In their paper from behavioral finance, “Stochastic differential games for optimal investment problems in a Markov regime-switching jump-diffusion market”, Emel Savku and Gerhard-Wilhelm Weber employ dynamic programming principle on two optimal investment problems in a continuous-time Markov regime-switching setting. They model different states of an economy and, hence, investors’ floating levels of psychological reactions by a D-state Markov chain: a zero-sum game between an investor and the market, and a nonzero-sum stochastic differential portfolio game. The authors derive regime-switching Hamilton–Jacobi–Bellman–Isaacs equations, and explicit optimal portfolio strategies with Feynman–Kac representations of value functions. For a two-state special case the results are illustrated and the impact of regime switches observed by a comparison.

In their work “Use of the Alpha-Theta Diagram as a decision neuroscience tool for analyzing holistic evaluation in decision making”, Lucia Reis Peixoto Roselli and Adiel Teixeira de Almeida by a neuroscience tool improve the holistic evaluation in FITradeoff decision-making, generating recommendations to support the analyst while they are advising the decision-maker. Using an electroencephalogram, Alpha and Theta activities were monitored from 27 management engineering students. The experiment consists of graphical and tabular visualizations representing multi-criteria decision problems, and presented in the holistic FITradeoff evaluation phase. An Alpha-Theta diagram is obtained. Now, visualizations are revealed in which the decision-maker presents the adequate behavioral patterns with high cognitive effort and engagement. Statistical tests show that in most visualizations there have been significant cognitive effort or engagement of participants. In the future, rigorous investigations should be performed with EEG responses.
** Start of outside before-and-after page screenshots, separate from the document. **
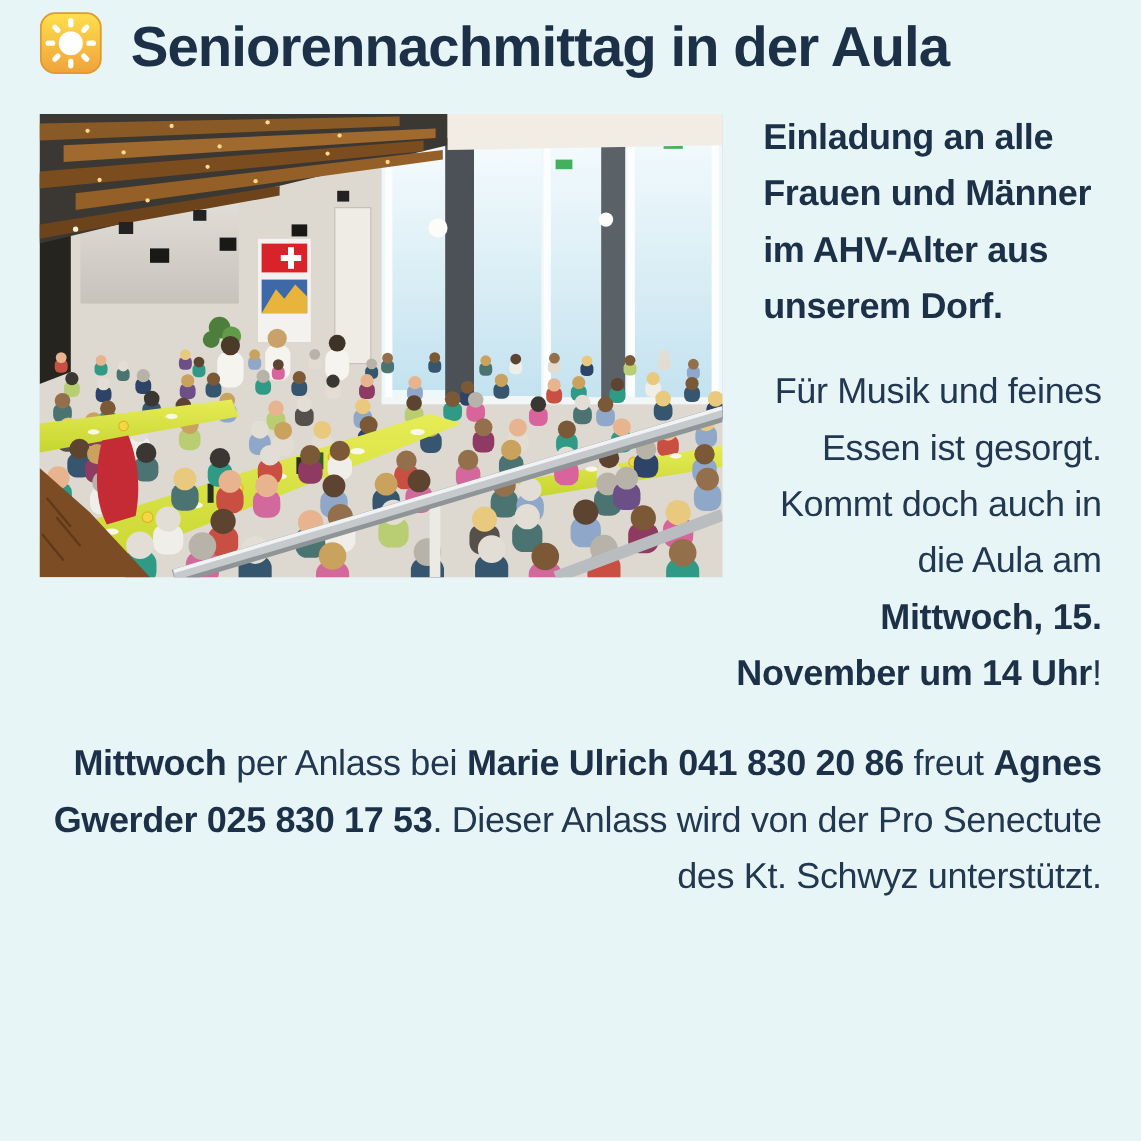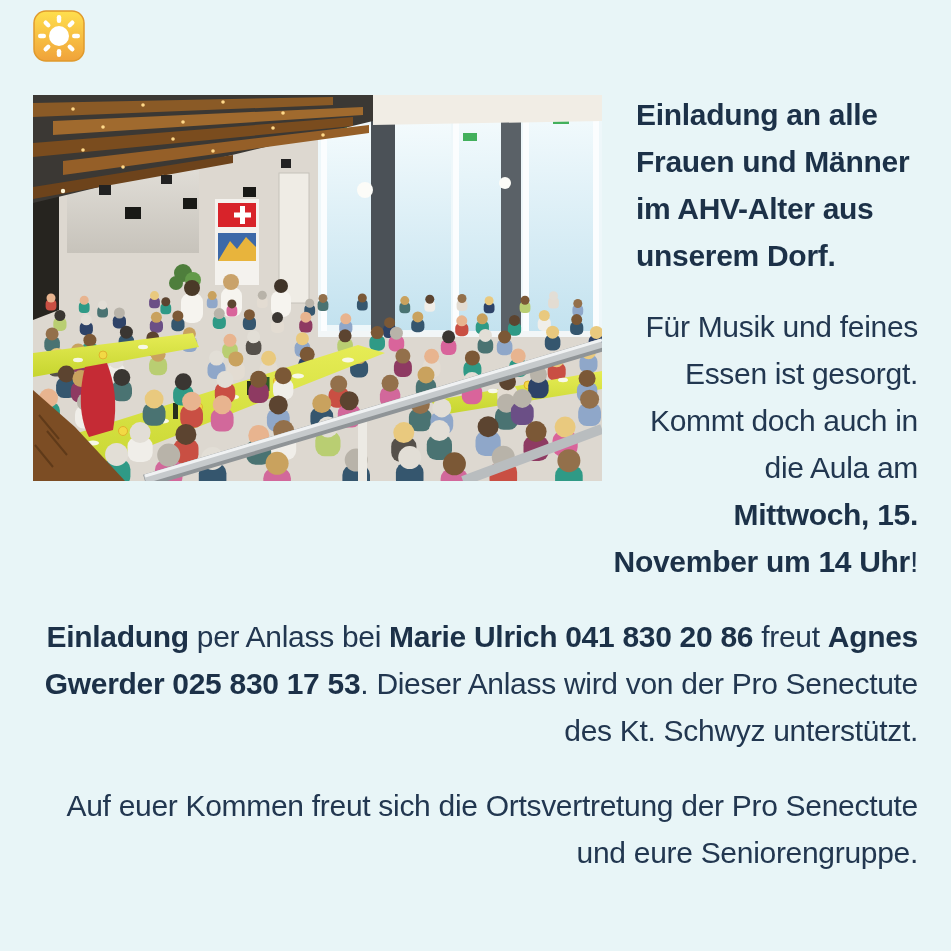"Seniorennachmittag in der Aula" span { html: none -> <span>Seniorennachmittag in der Aula</span> }
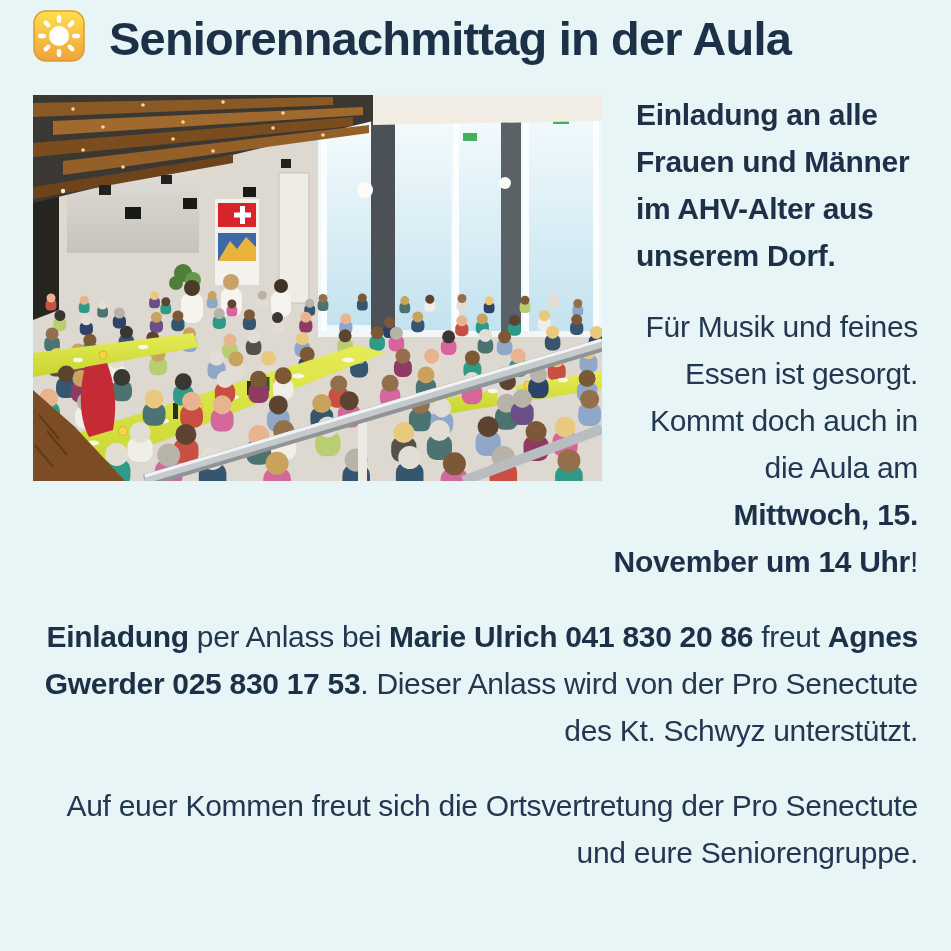"Einladung" span.b { text: Einladung -> Mittwoch }
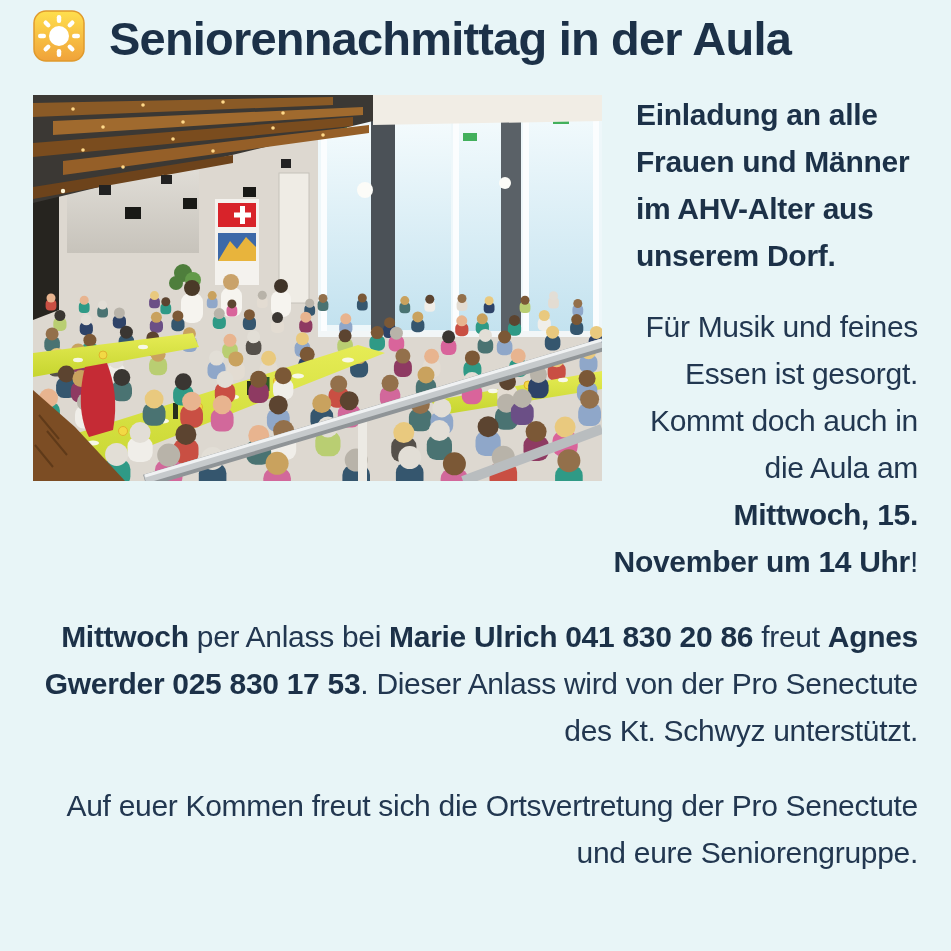"Auf euer Kommen freut sich" p.body { html: <p>Auf euer Kommen freut sich die Ortsvertretung der Pro Senectute und eure Seniorengruppe.</p> -> none }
In the article “Improving P300 Speller performance by means of optimization and machine learning”, Luigi Bianchi, Chiara Liti, Giampaolo Liuzzi, Veronica Piccialli, and Cecilia Salvatore study Brain-Computer Interfaces (BCIs), recorded from the brain after specific events or stimuli, based on the P300 Event-Related Potentials (ERP) that are robust. Presence of a P300 evoked potential within EEG features is determined by classification. The authors improve the classification performances in P300-based BCIs by combining optimization with machine learning. First, a new decision function aims at enhancing the classification in terms of accuracy and information transfer rate. Then, a new SVM training problem facilitates the target-detection. This method proves to be effective on several public datasets.
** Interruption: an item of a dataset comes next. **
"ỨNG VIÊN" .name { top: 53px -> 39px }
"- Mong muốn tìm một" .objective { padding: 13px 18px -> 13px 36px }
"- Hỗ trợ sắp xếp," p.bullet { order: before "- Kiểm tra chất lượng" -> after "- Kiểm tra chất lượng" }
In the paper “Designing a hybrid reinforcement learning based algorithm with application in prediction of the COVID-19 pandemic in Quebec”, Soheyl Khalilpourazari and Hossein Hashemi Doulabi work on the prediction of COVID-19 for an optimized use of healthcare system capacity and resource allocation. Therefore, they design a novel hybrid reinforcement learning-based algorithm capable of solving complex optimization problems. It provides quality solutions for most complex benchmarks and is superior to state-of-the-art methods according to several measures. Applied to recent data from Quebec, Canada, to predict COVID-19, it accurately reflects the future trend with a very low mean-square error. The authors determine essential factors and provide various managerial insights for decision making, addressing future social measures.
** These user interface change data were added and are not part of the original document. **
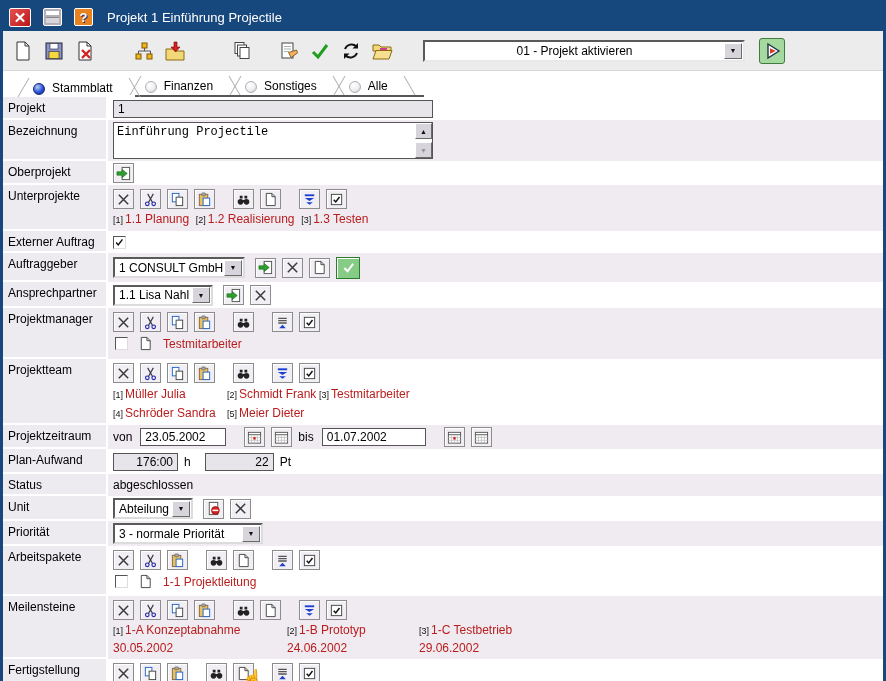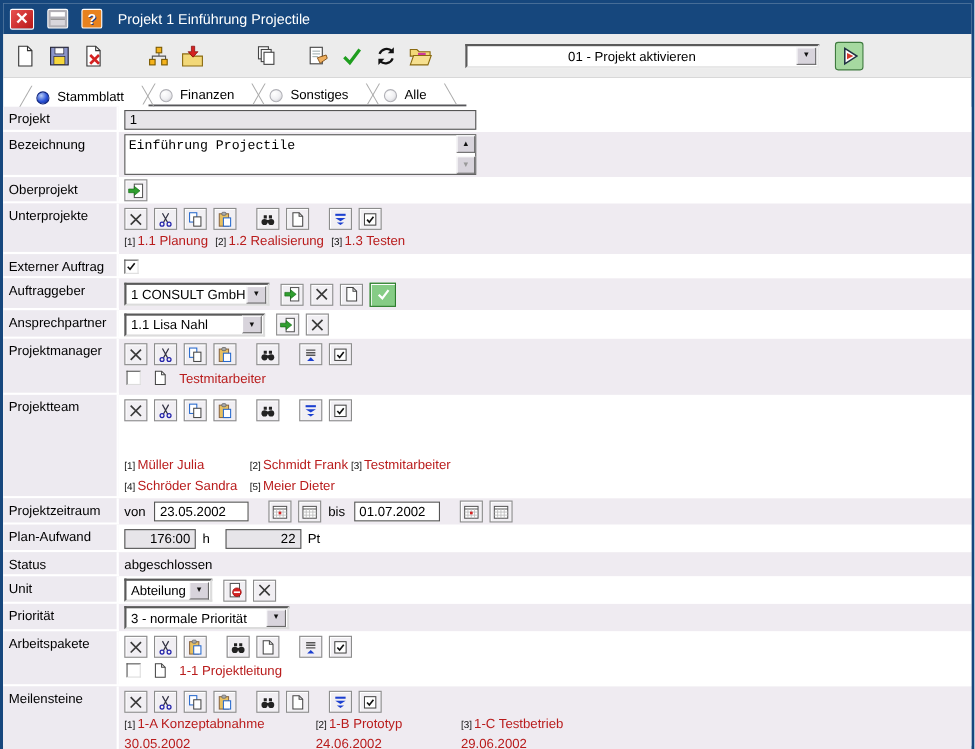"1.1 Lisa Nahl" span.sel { width: 128px -> 100px }
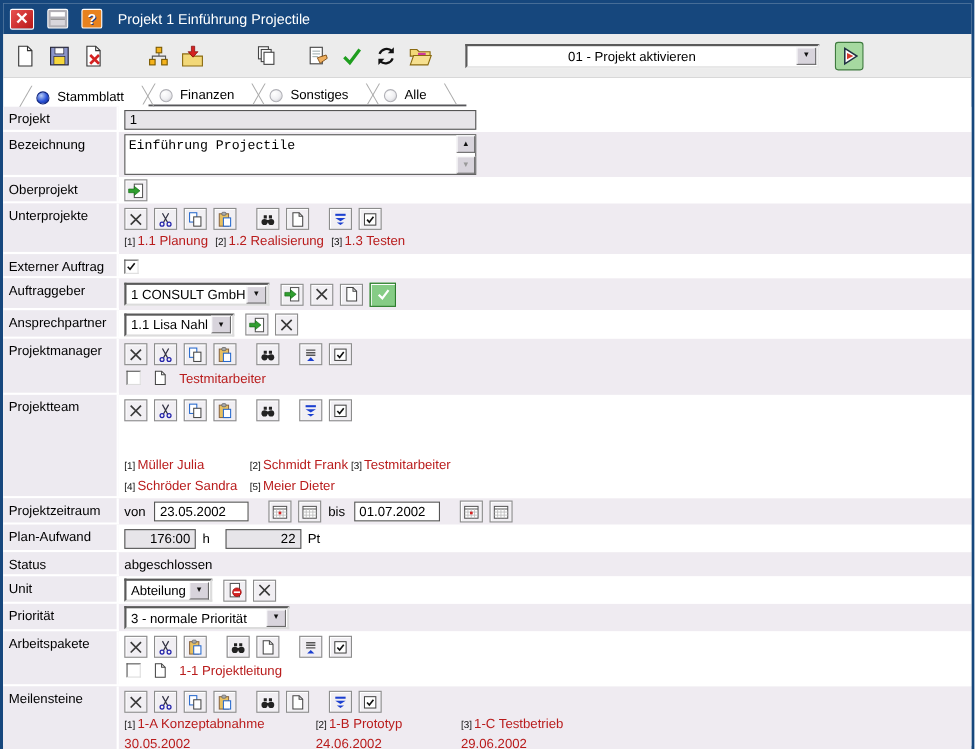"[1] Müller Julia" .team-grid { margin-top: 28px -> none }
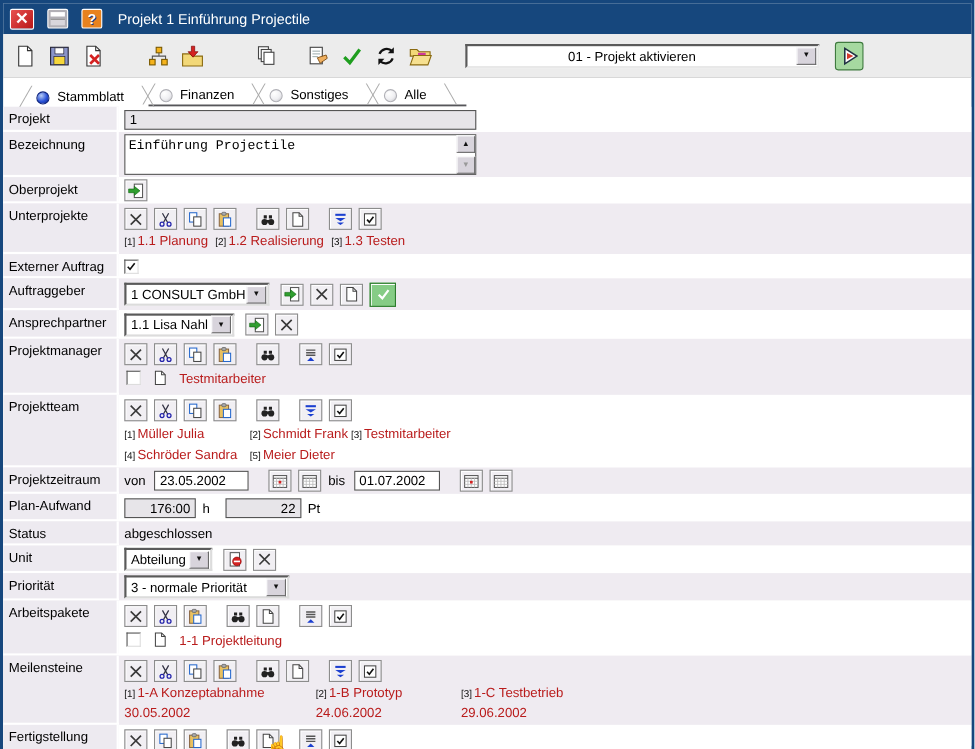"01.07.2002" span.inp { width: 78px -> 104px }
As Guest Editors, we will be glad if the selected topics could offer a good coverage of international research dealing with the emerging and complex problems of neuroscience and its associated fields in medicine using OR. We are very thankful to Annals of Operations Research and the publishing house of Springer for the honor of hosting this special issue as a new and increasingly established scientific project. Particular gratitude is extended to Editor-in-Chief Dr. Endre Boros, for his interest and confidence in, and support of our special issue from the very beginning of the project to Publications Manager Ms. Ann Pulido, for her continuous advice, guidance, and support in every respect. We are thankful to all the authors for their efforts and willingness to share their newest insights with the community, and we hope that their research will stimulate collaboration and progress all over the world.